MR STANHOPE (continuing):

There is the additional danger of the unintended consequence of giving the banks a weapon to use against their clients. A client with a marginal account with a bank could pass a cheque believing the bank would pay because they have done so in the past. Whether unscrupulously or accidentally, a bank could, through not actually honouring the cheque, render a client a criminal.

The subsection cannot be supported whilst the onus is on the defendant to prove his or her innocence. I have an amendment that I propose to this clause to make it clear that the responsibility for proving all elements of the offence rests on the prosecution. This is what happens with other offences, and there is simply no justification for reversing the onus of proof in relation to this particular provision.

MR MOORE (Minister for Health, Housing and Community Services) (11.09): Mr Stanhope puts a rather eloquent and convincing argument in this case. I cannot imagine that there are many of us who have not at some stage written a cheque thinking there that were funds in our account and not having them. I think the way the original legislation is set out, with those penalties and the reverse onus of proof, is over the top. I shall be supporting the amendments put by Mr Stanhope.

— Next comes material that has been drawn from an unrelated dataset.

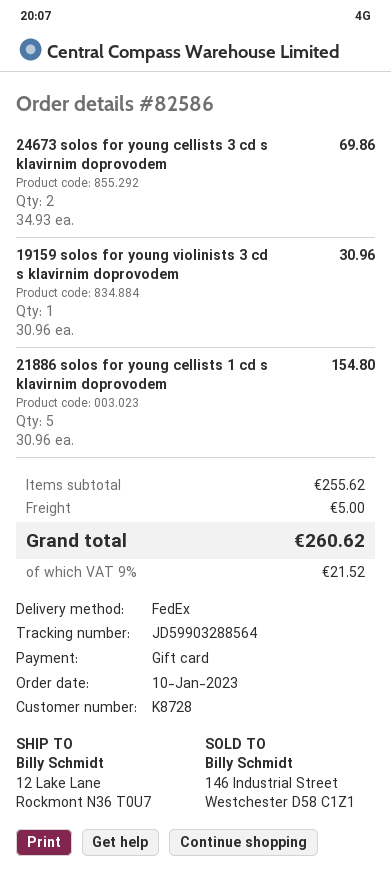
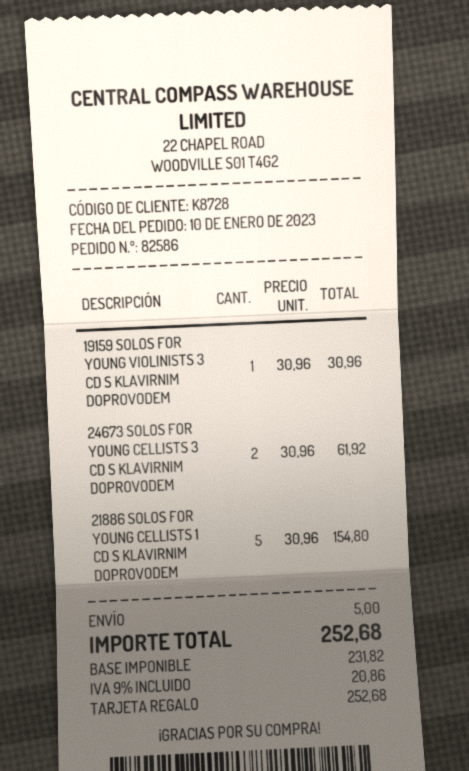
24673 solos for young cellists 3 cd s klavirnim doprovodem: 2 x 34.93 = 69.86 -> 2 x 30.96 = 61.92
tax: 9% = 21.52 -> 9% = 20.86
total: 260.62 -> 252.68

MR OSBORNE (11.10): I, too, will be supporting Mr Stanhope's amendments. They are quite reasonable. I shudder to think of the amount of charges that would be forthcoming should this legislation pass in its original form. Many people have joint accounts, which a wife and a husband can access. One person will write a cheque not realising the money has been withdrawn, and all of a sudden they are a potential criminal.

From my reading of the proposed subsection, any type of defence that you tried to mount would be very hard to put up. There are sections within the current Crimes Act for people who are attempting to fraudulently forego their liability, and I think this is overkill on the part of the government. Mr Stanhope has rightly fixed it.

MR STEFANIAK (Minister for Education and Attorney-General) (11.12): This law inserts the new offence of passing valueless cheques. It is similar to provisions that have operated very successfully in New South Wales, Victoria and South Australia for many years, and it is something we had until 1985.

The police have indicated that they receive about three complaints each week from business people who have been given valueless cheques as payment for goods or services, and they estimate that those complaints represent only about 30 per cent of all cases. Members will have noticed that in recent years many businesses are refusing to accept cheques or will accept them only by prior arrangement, which is a real indication of how pervasive the problem has become.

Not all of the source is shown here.